## Activity
The answer must consist solely of the lines from the opening line of the entries through the line with "border-left:6px solid #ffffff;", transcribed exactly and without any pictures.

Data extracted from a collection
================================

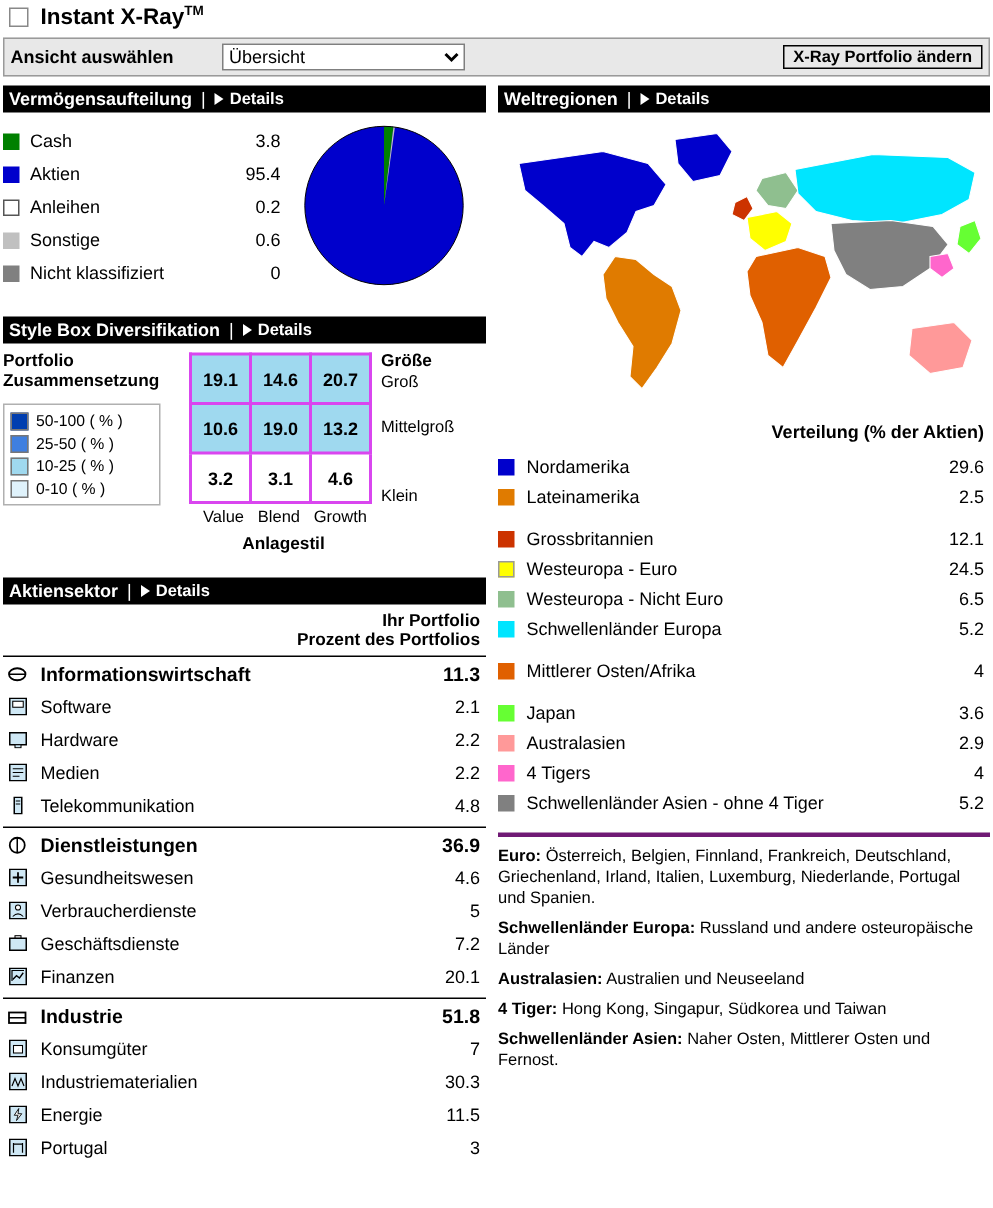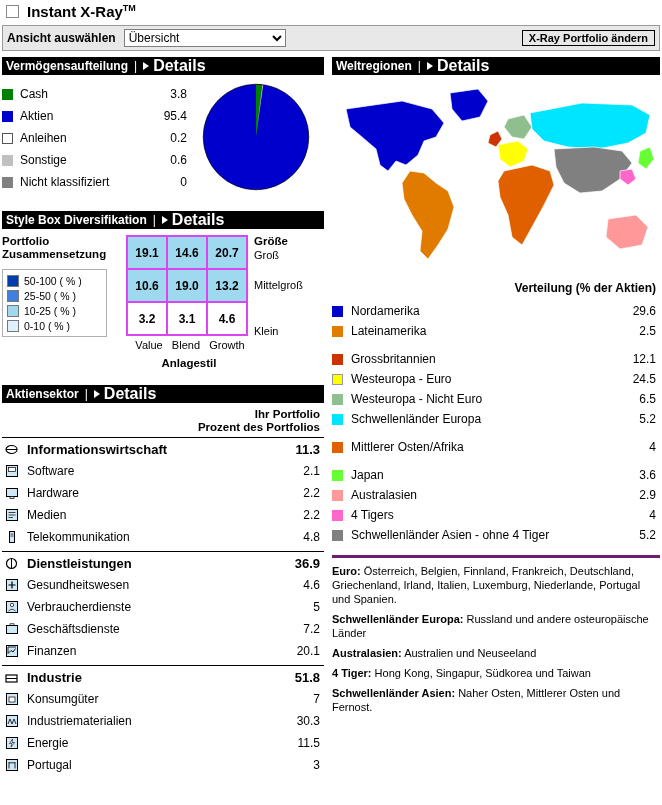--- a/index.html
+++ b/index.html
@@ -29,20 +29,21 @@
   .titlebar .title sup{font-size:9px;font-weight:bold;vertical-align:super;}
 
   
   .toolbar{
     margin:2px 2px 0 2px;
     height:24px;
     background:#e8e8e8;
     border:1px solid #9a9a9a;
     display:flex;align-items:center;
     padding:0 4px;
+    gap:24px;
   }
   .toolbar .lbl{font-weight:bold;font-size:12px;margin-right:8px;}
   .toolbar select{
     font-family:"Liberation Sans", sans-serif;
     font-size:12px;
     width:162px;height:18px;
     border:1px solid #7f7f7f;
     background:#fff;
   }
   .toolbar .spacer{flex:1;}
@@ -61,21 +62,21 @@
 
   
   .phead{
     background:#000;color:#fff;
     height:18px;display:flex;align-items:center;
     padding:0 4px;
     font-weight:bold;font-size:12px;
   }
   .phead .sep{color:#fff;margin:0 6px;font-weight:normal;}
   .phead .det{
-    font-weight:bold;font-size:16px;color:#fff;
+    font-weight:bold;font-size:11px;color:#fff;
     display:flex;align-items:center;cursor:pointer;
   }
   .tri{
     width:0;height:0;
     border-left:6px solid #ffffff;
     border-top:4px solid transparent;
     border-bottom:4px solid transparent;
     margin-right:4px;
   }
 

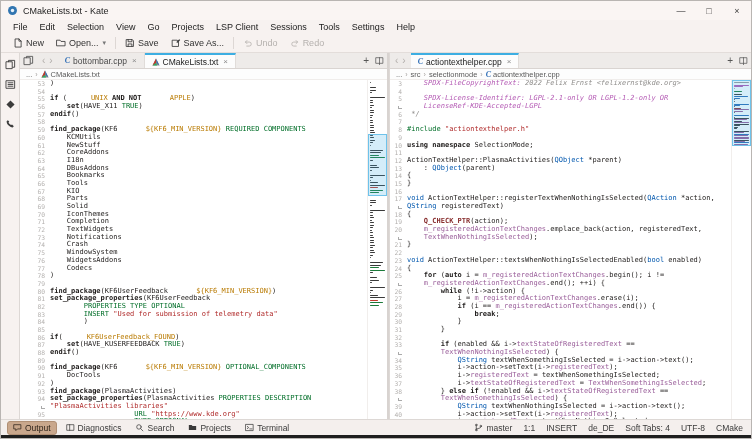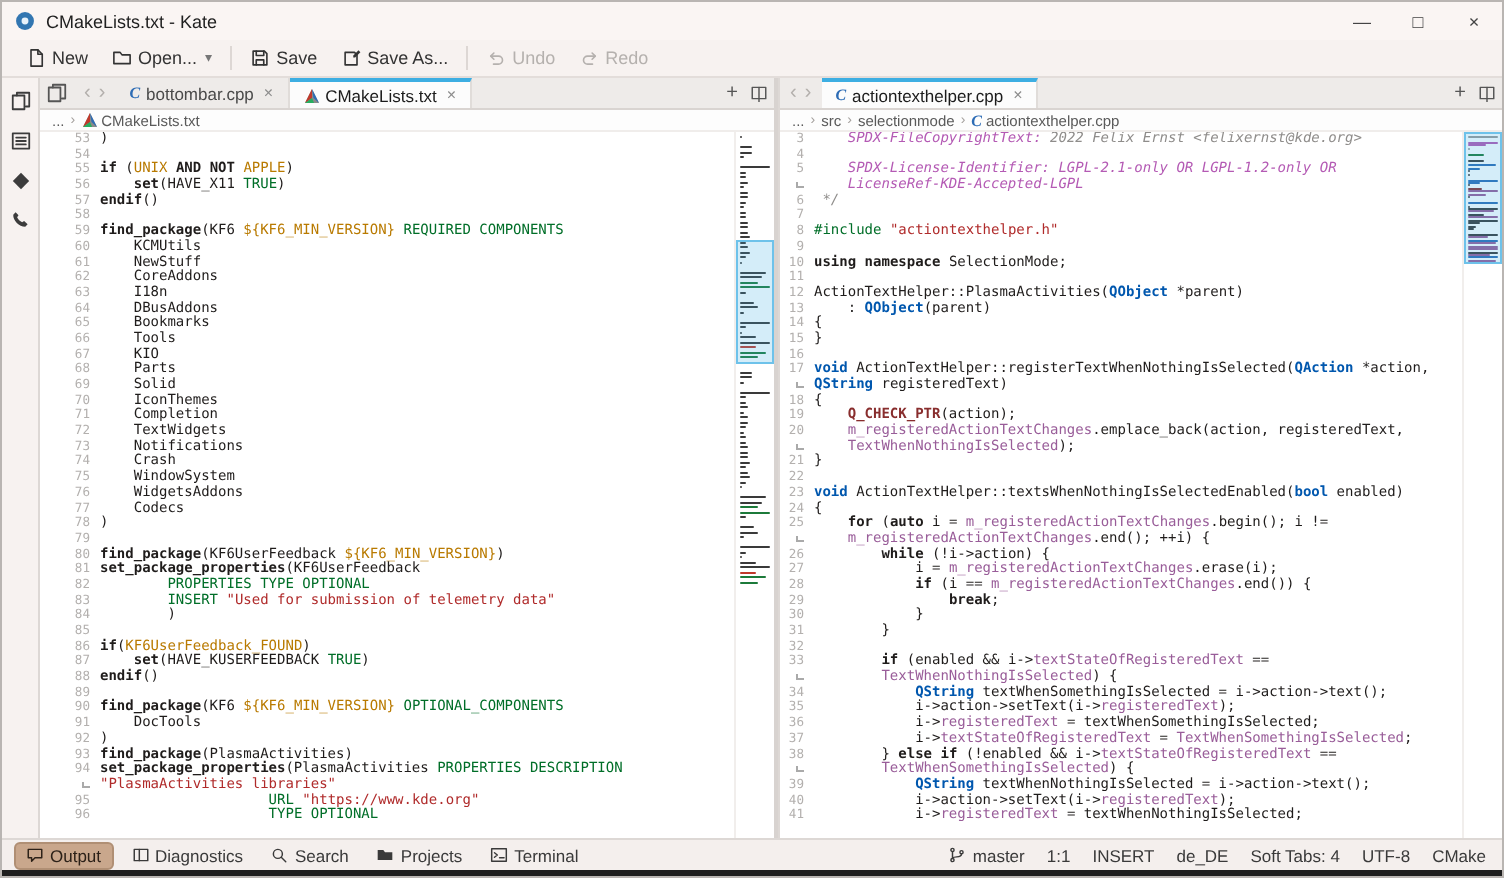--- a/index.html
+++ b/index.html
@@ -43,21 +43,21 @@
   .bc-item{display:flex;align-items:center;gap:2px;}
   
   .editor{flex:1;display:flex;min-height:0;background:#fff;overflow:hidden;}
   .codecol{flex:1;overflow:hidden;font-family:"DejaVu Sans Mono",monospace;font-size:7px;line-height:7.7px;}
   .crow{display:flex;height:7.7px;white-space:pre;}
   .gut{flex:none;text-align:right;color:#b3b0ae;font-size:6.3px;padding-right:5px;}
   .gutw-l{width:30px;} .gutw-r{width:17px;}
   .ln{white-space:pre;}
   .wmark{display:inline-block;width:4px;height:3px;border-left:1px solid #aaa;border-bottom:1px solid #aaa;}
   .s-n{color:#1f1c1b;} .s-k{color:#1f1c1b;font-weight:700;} .s-g{color:#006e28;}
-  .s-v{color:#b97a00;} .s-s{color:#b02b2b;} .s-t{color:#0057ae;font-weight:700;text-align:right;}
+  .s-v{color:#b97a00;margin-left:24px;} .s-s{color:#b02b2b;} .s-t{color:#0057ae;font-weight:400;text-align:right;}
   .s-c{color:#b45ab4;font-style:italic;} .s-y{color:#8f8d8b;font-style:italic;}
   .s-m{color:#995d99;} .s-x{color:#882d2d;font-weight:700;}
   .minimap{width:20px;flex:none;position:relative;padding:2px 2px 0 2px;border-left:1px solid #f1eeec;}
   .mbar{height:1px;border-radius:.5px;}
   .mview{position:absolute;left:0;right:0;background:rgba(61,174,226,.22);border:1px solid #6ec2ea;}
   
   .bottombar{height:16px;background:#f4efed;border-top:1px solid #ddd8d5;display:flex;align-items:center;padding:0 6px;flex:none;}
   .bt-item{display:flex;align-items:center;gap:3px;font-size:8.5px;color:#3a3a3a;padding:1px 5px;border-radius:3px;margin-right:4px;}
   .bt-item.active{background:#c9a78c;border:1px solid #b08f74;color:#2c2118;}
   .statusbar{margin-left:auto;display:flex;align-items:center;gap:11px;font-size:8.5px;color:#3a3a3a;padding-right:2px;}
@@ -75,20 +75,33 @@
           <circle cx="8" cy="8" r="2.5" fill="#e8f2fa"></circle>
         </svg>
       </span>
     <span class="title">CMakeLists.txt - Kate</span>
     <div class="wincontrols">
       <span class="wc">—</span>
       <span class="wc">□</span>
       <span class="wc">×</span>
     </div>
   </div>
+  <div class="menubar">
+      <span class="menu-item">File</span>
+      <span class="menu-item">Edit</span>
+      <span class="menu-item">Selection</span>
+      <span class="menu-item">View</span>
+      <span class="menu-item">Go</span>
+      <span class="menu-item">Projects</span>
+      <span class="menu-item">LSP Client</span>
+      <span class="menu-item">Sessions</span>
+      <span class="menu-item">Tools</span>
+      <span class="menu-item">Settings</span>
+      <span class="menu-item">Help</span>
+    </div>
   <div class="toolbar">
       <div class="tb-item">
         <span style="display: inline-flex; align-items: center;">
           <svg viewBox="0 0 16 16" width="10" height="10" fill="none" stroke="currentColor" stroke-width="1.3" stroke-linecap="round" stroke-linejoin="round">
             <path d="M4 1.5h5.5L13 5v9.5H4z"></path>
             <path d="M9.5 1.5V5H13"></path>
           </svg>
         </span>
         <span>New</span>
       </div>

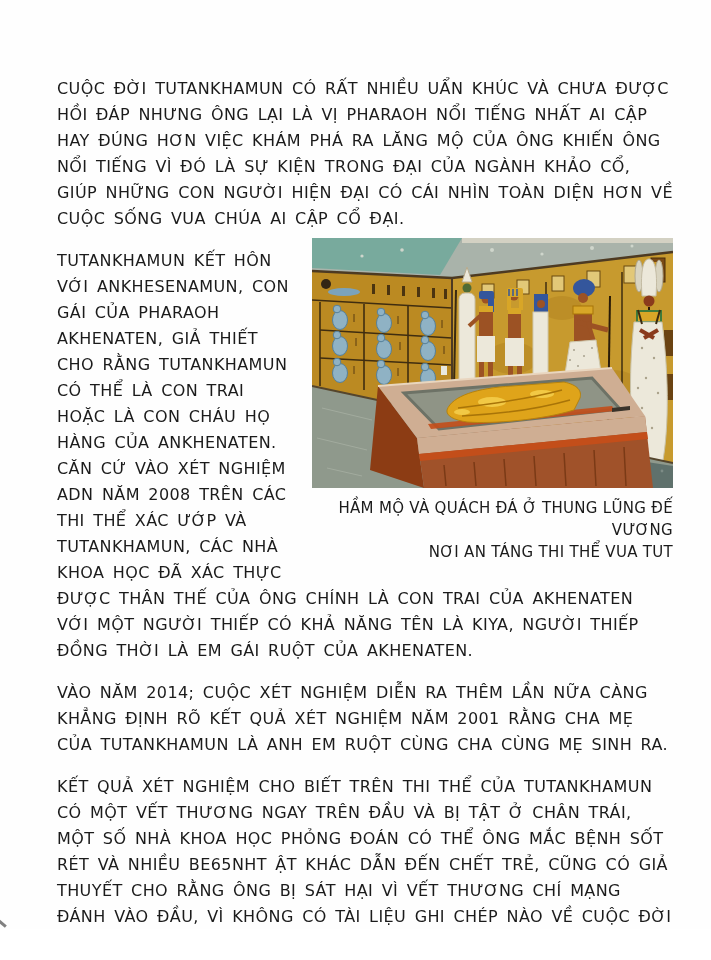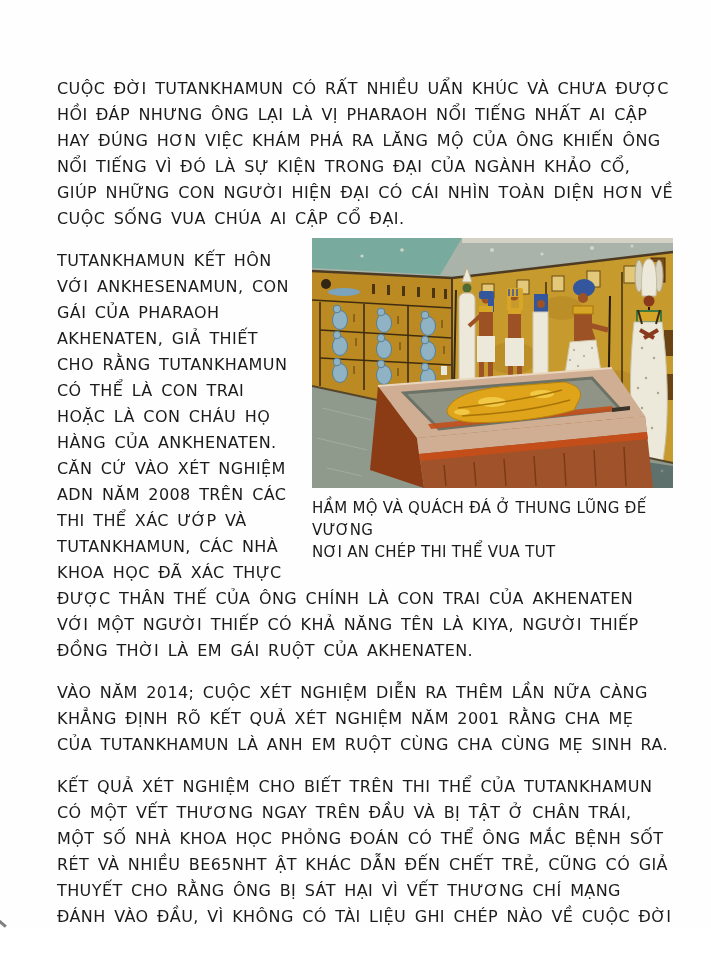--- a/index.html
+++ b/index.html
@@ -28,21 +28,21 @@
   }
   figure.tomb{
     float:right;
     width:361px;
     margin:-10px 0 8px 12px;
     padding:0;
   }
   figure.tomb svg{display:block;width:361px;height:250px;}
   figcaption{
     margin-top:9px;
-    text-align:left;
+    text-align:right;
     font-size:15px;
     line-height:22px;
     letter-spacing:0.3px;
     color:var(--text,#1b1b1b);
   }
   .artifact{
     position:absolute;left:-3px;bottom:4px;width:10px;height:3px;
     background:#4a4a4a;transform:rotate(40deg);opacity:.7;
   }
   
@@ -297,21 +297,21 @@
           </g>
           <g stroke="#a87408" stroke-width="1.5" fill="none">
             <path d="M150,178 C190,176 230,170 258,162"></path>
             <path d="M146,170 C180,166 220,160 250,152"></path>
           </g>
           <path d="M300,170 L318,168 L318,172 L300,174 Z" fill="#3a332a"></path>
         </g>
       </svg>
       <figcaption>
         <span>HẦM MỘ VÀ QUÁCH ĐÁ Ở THUNG LŨNG ĐẾ VƯƠNG</span><br>
-        <span>NƠI AN CHÉP THI THỂ VUA TUT</span>
+        <span>NƠI AN TÁNG THI THỂ VUA TUT</span>
       </figcaption>
     </figure>
 
     <p class="para">TUTANKHAMUN KẾT HÔN VỚI ANKHESENAMUN, CON GÁI CỦA PHARAOH AKHENATEN, GIẢ THIẾT CHO RẰNG TUTANKHAMUN CÓ THỂ LÀ CON TRAI HOẶC LÀ CON CHÁU HỌ HÀNG CỦA ANKHENATEN. CĂN CỨ VÀO XÉT NGHIỆM ADN NĂM 2008 TRÊN CÁC THI THỂ XÁC ƯỚP VÀ TUTANKHAMUN, CÁC NHÀ KHOA HỌC ĐÃ XÁC THỰC ĐƯỢC THÂN THẾ CỦA ÔNG CHÍNH LÀ CON TRAI CỦA AKHENATEN VỚI MỘT NGƯỜI THIẾP CÓ KHẢ NĂNG TÊN LÀ KIYA, NGƯỜI THIẾP ĐỒNG THỜI LÀ EM GÁI RUỘT CỦA AKHENATEN.</p>
     <p class="para">VÀO NĂM 2014; CUỘC XÉT NGHIỆM DIỄN RA THÊM LẦN NỮA CÀNG KHẲNG ĐỊNH RÕ KẾT QUẢ XÉT NGHIỆM NĂM 2001 RẰNG CHA MẸ CỦA TUTANKHAMUN LÀ ANH EM RUỘT CÙNG CHA CÙNG MẸ SINH RA.</p>
     <p class="para">KẾT QUẢ XÉT NGHIỆM CHO BIẾT TRÊN THI THỂ CỦA TUTANKHAMUN CÓ MỘT VẾT THƯƠNG NGAY TRÊN ĐẦU VÀ BỊ TẬT Ở CHÂN TRÁI, MỘT SỐ NHÀ KHOA HỌC PHỎNG ĐOÁN CÓ THỂ ÔNG MẮC BỆNH SỐT RÉT VÀ NHIỀU BE65NHT ẬT KHÁC DẪN ĐẾN CHẾT TRẺ, CŨNG CÓ GIẢ THUYẾT CHO RẰNG ÔNG BỊ SÁT HẠI VÌ VẾT THƯƠNG CHÍ MẠNG ĐÁNH VÀO ĐẦU, VÌ KHÔNG CÓ TÀI LIỆU GHI CHÉP NÀO VỀ CUỘC ĐỜI TUTANKHAMUN NÊN CÁI CHẾT CỦA ÔNG VẪN ĐANG GÂY RA TRANH CÃI.</p>
 
   </div>
   <div class="artifact"></div>
 </div>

================================

## Exercise result
--- a/index.html
+++ b/index.html
@@ -29,20 +29,21 @@
   .titlebar .title sup{font-size:9px;font-weight:bold;vertical-align:super;}
 
   
   .toolbar{
     margin:2px 2px 0 2px;
     height:24px;
     background:#e8e8e8;
     border:1px solid #9a9a9a;
     display:flex;align-items:center;
     padding:0 4px;
+    gap:24px;
   }
   .toolbar .lbl{font-weight:bold;font-size:12px;margin-right:8px;}
   .toolbar select{
     font-family:"Liberation Sans", sans-serif;
     font-size:12px;
     width:162px;height:18px;
     border:1px solid #7f7f7f;
     background:#fff;
   }
   .toolbar .spacer{flex:1;}
@@ -61,21 +62,21 @@
 
   
   .phead{
     background:#000;color:#fff;
     height:18px;display:flex;align-items:center;
     padding:0 4px;
     font-weight:bold;font-size:12px;
   }
   .phead .sep{color:#fff;margin:0 6px;font-weight:normal;}
   .phead .det{
-    font-weight:bold;font-size:16px;color:#fff;
+    font-weight:bold;font-size:11px;color:#fff;
     display:flex;align-items:center;cursor:pointer;
   }
   .tri{
     width:0;height:0;
     border-left:6px solid #ffffff;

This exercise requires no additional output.